Abdul El-Sayed tritt bei den demokratischen Vorwahlen in Michigan an
Julia Demaree Nikhinson/ap
Eines wollte Abdul El-Sayed gleich klarstellen, als er sich mit David Remnick, dem Chefredakteur des New Yorker, zum Gespräch zusammensetzte. „Ich bin kein Sozialist. Ich mag den Kapitalismus.“ Sollten die WählerInnen von Michigan den Sohn ägyptischer Einwanderer im Herbst in den Senat wählen, würden sie nicht von jemandem vertreten, der eine große Verstaatlichungswelle anzettelt oder den freien Wettbewerb ausschaltet. Anders als etwa die neuen Kongresskandidatinnen Chevalier und Valdez aus New York, gehört er nicht den Democratic Socialists of America an.

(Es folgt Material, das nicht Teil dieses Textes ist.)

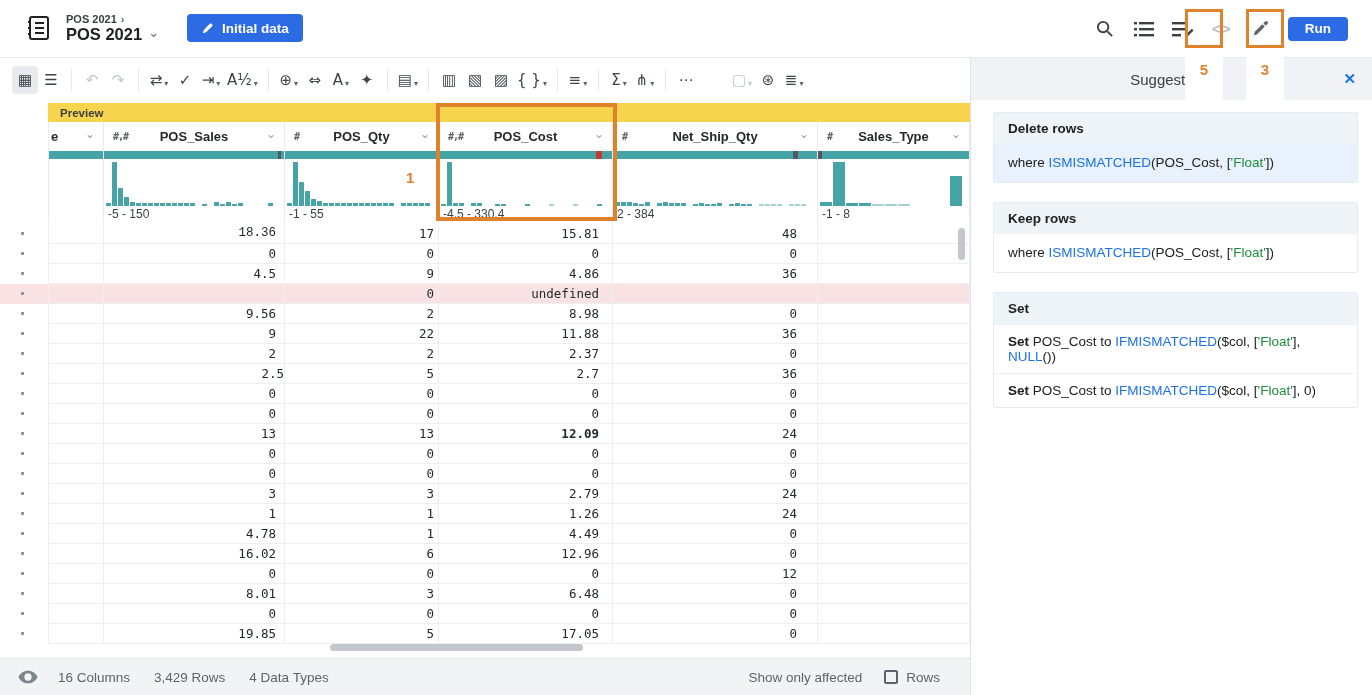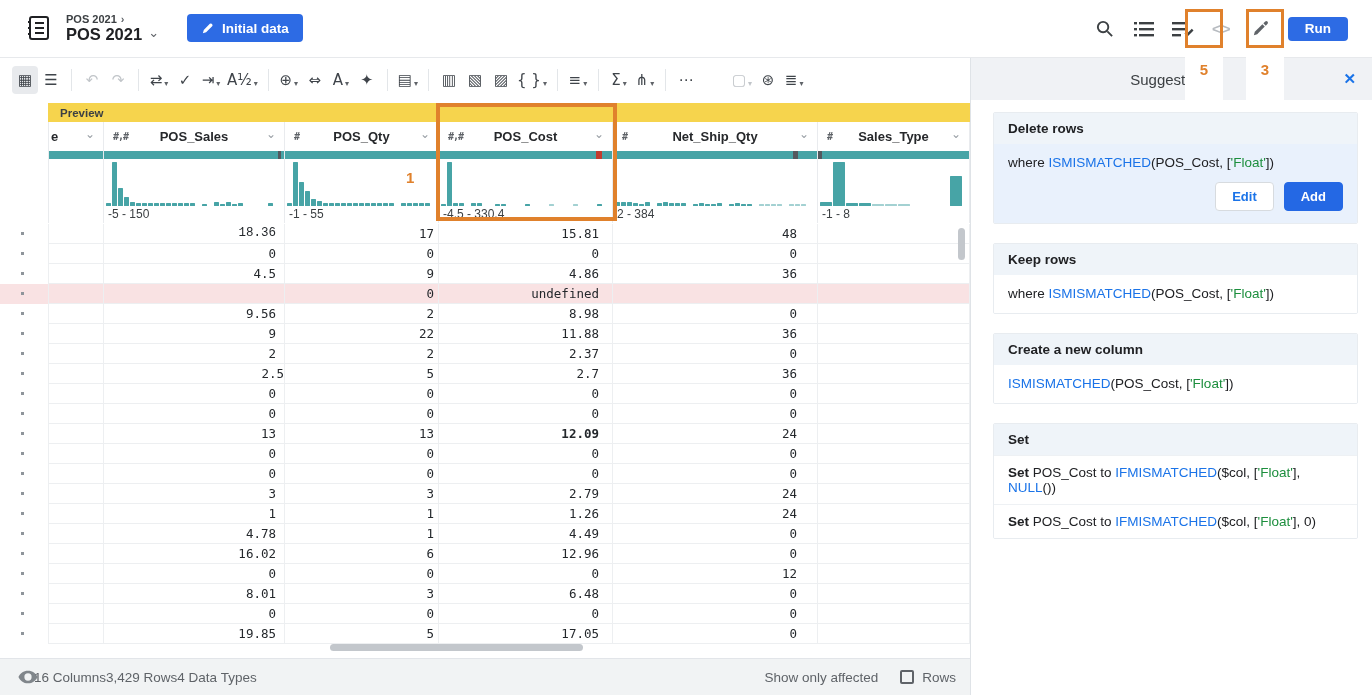"Edit" div.card-btns { html: <div> <button>Edit</button> <button>Add</button> </div> -> none }
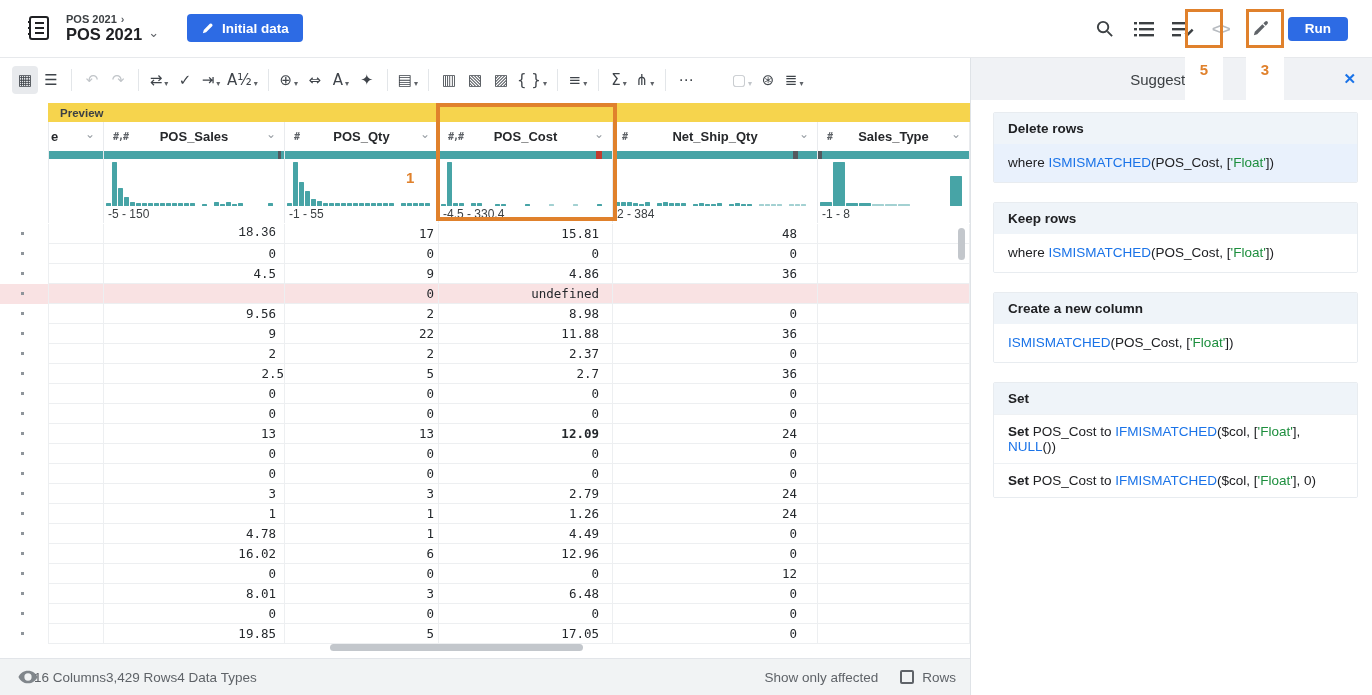"Create a new column" div.card { html: <div> <div>Create a new column</div> <div> <div><span>ISMISMATCHED</span><span>(POS_Cost, [</span><span>'Float'</span><span>])</span></div> </div> </div> -> none }
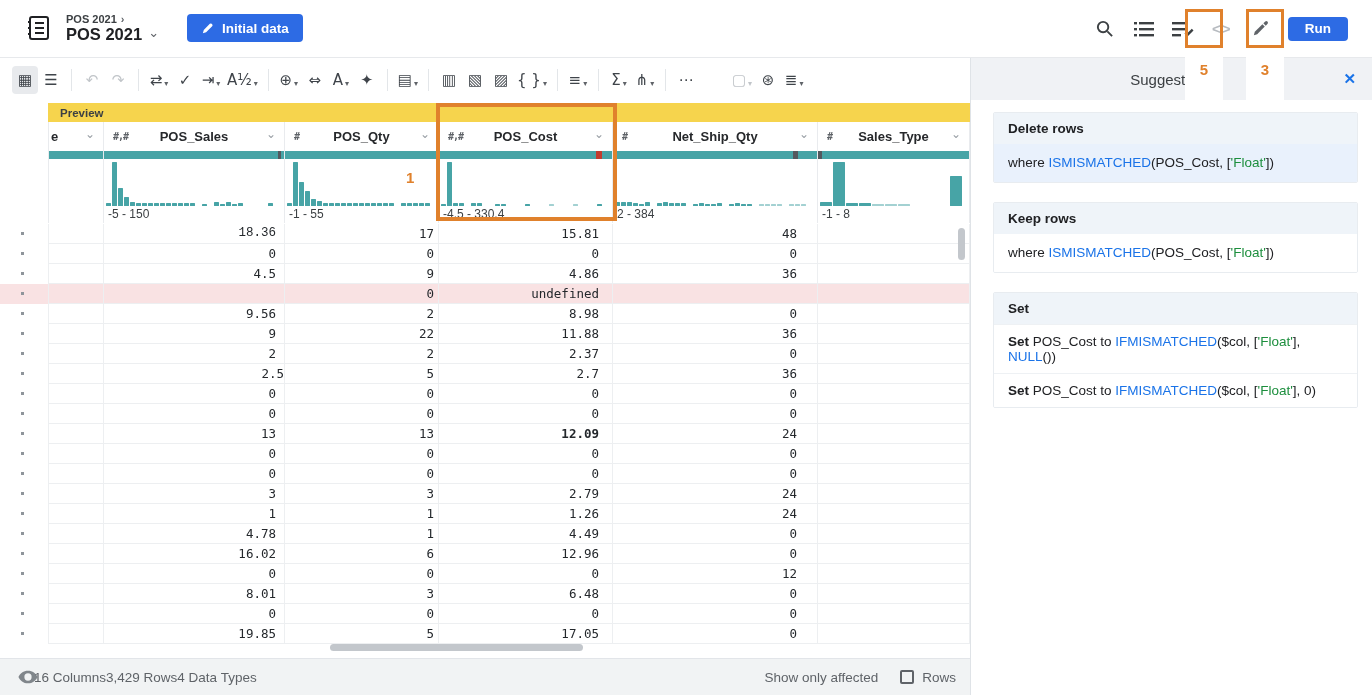"16 Columns" .statusbar { gap: none -> 24px; padding: 0 14px 0 16px -> 0 30px 0 16px }
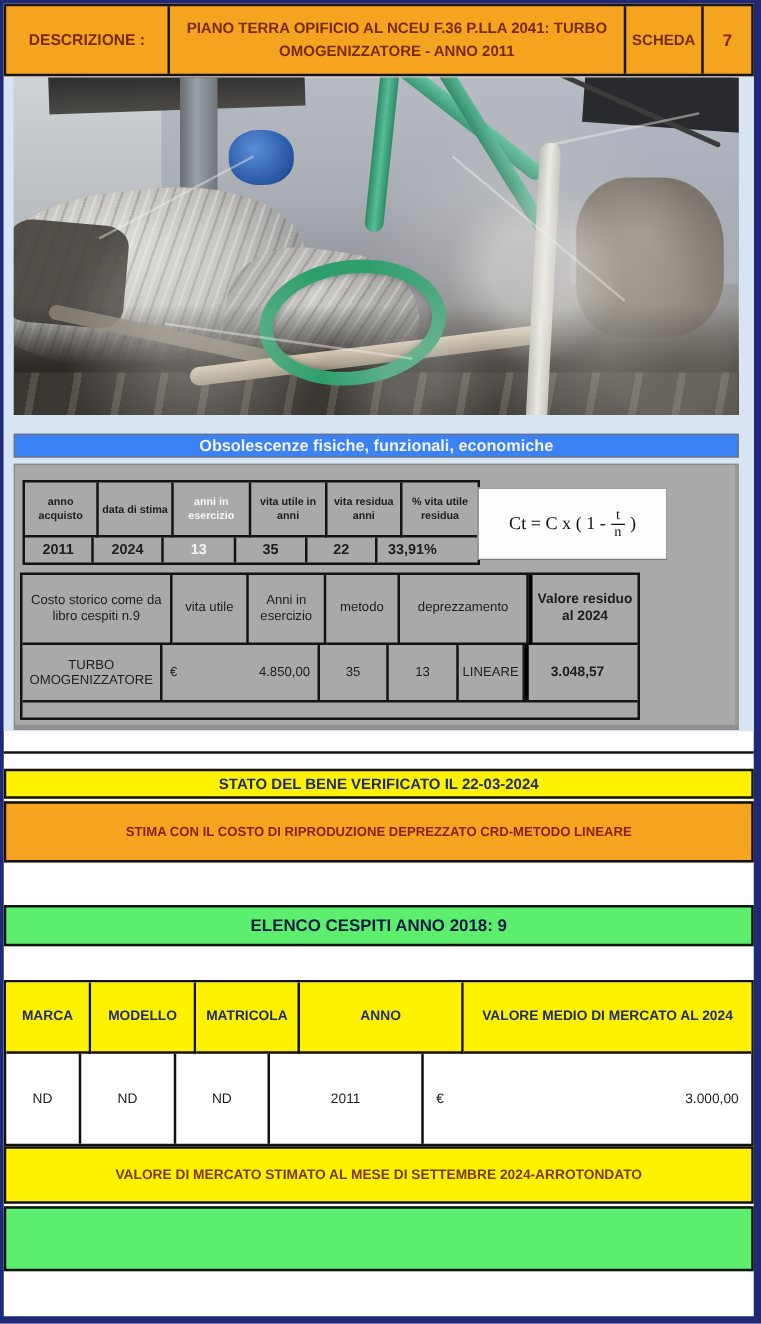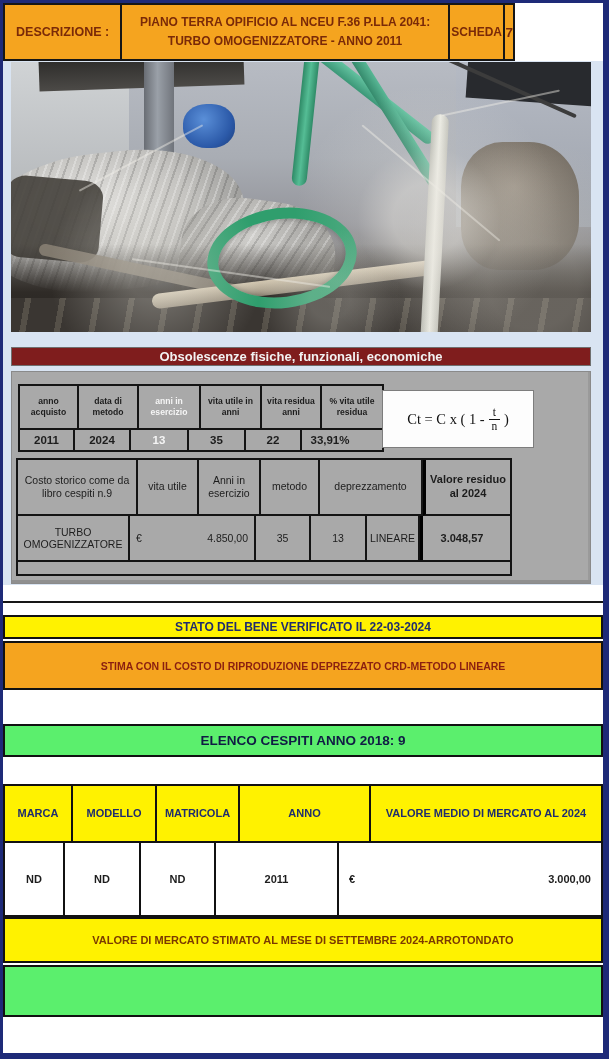"DESCRIZIONE :" .header { width: 512px -> 600px }
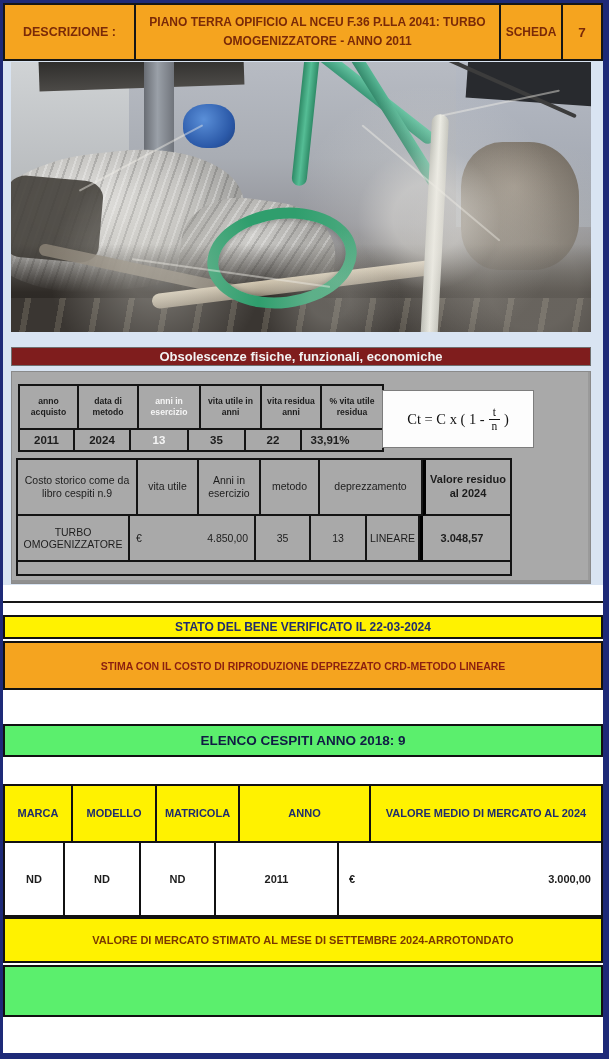"Obsolescenze fisiche, funzionali," .obso-title { background: #7f1d1d -> #3b82f6 }
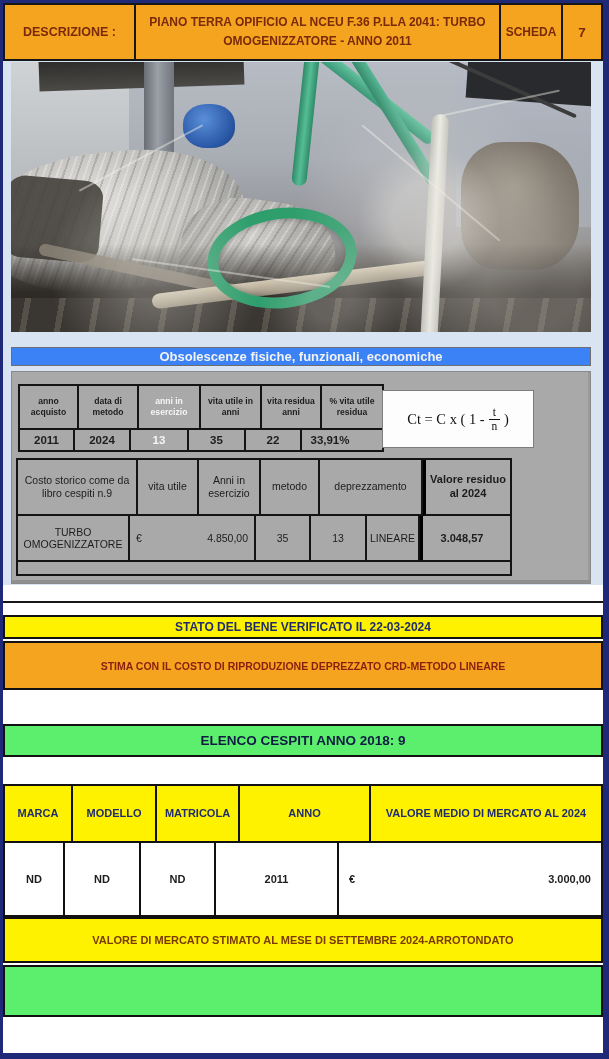"data di metodo" div.gcell { text: metodo -> stima }
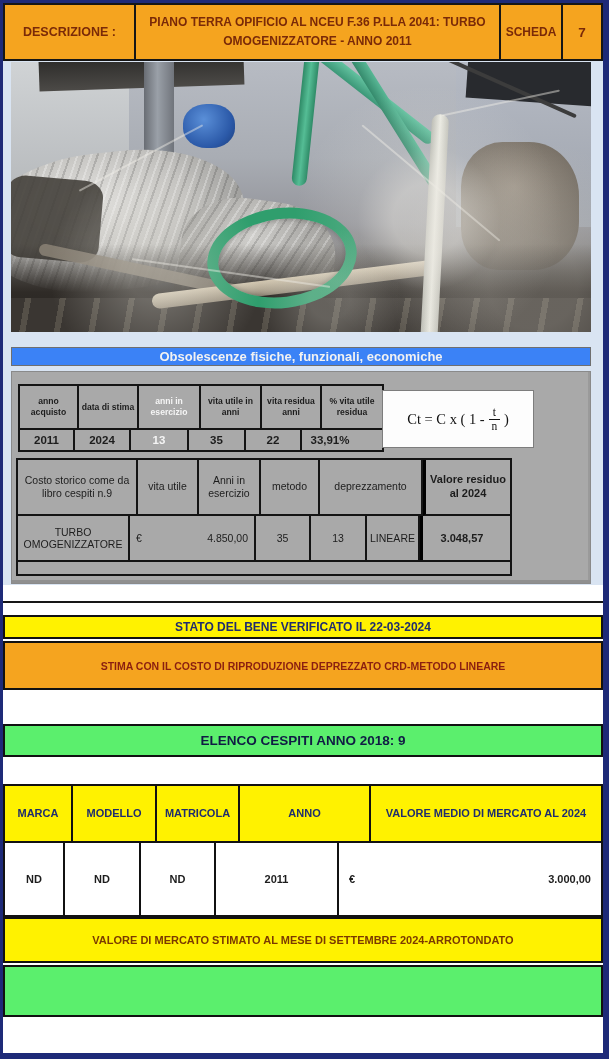"ND" .mcell { font-weight: bold -> none }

Dennoch steht El-Sayed im derzeitigen Richtungskampf der demokratischen Partei in dieser Woche im Rampenlicht. Wenn er am Dienstag in der Vorwahl der Partei gegen die amtierende Senatorin des Staates, Hayley Stevens, antritt, steht er als Vertreter der progressiven Welle vor den Wählern, die in den vergangenen Monaten zunehmend von der Partei Besitz ergreift.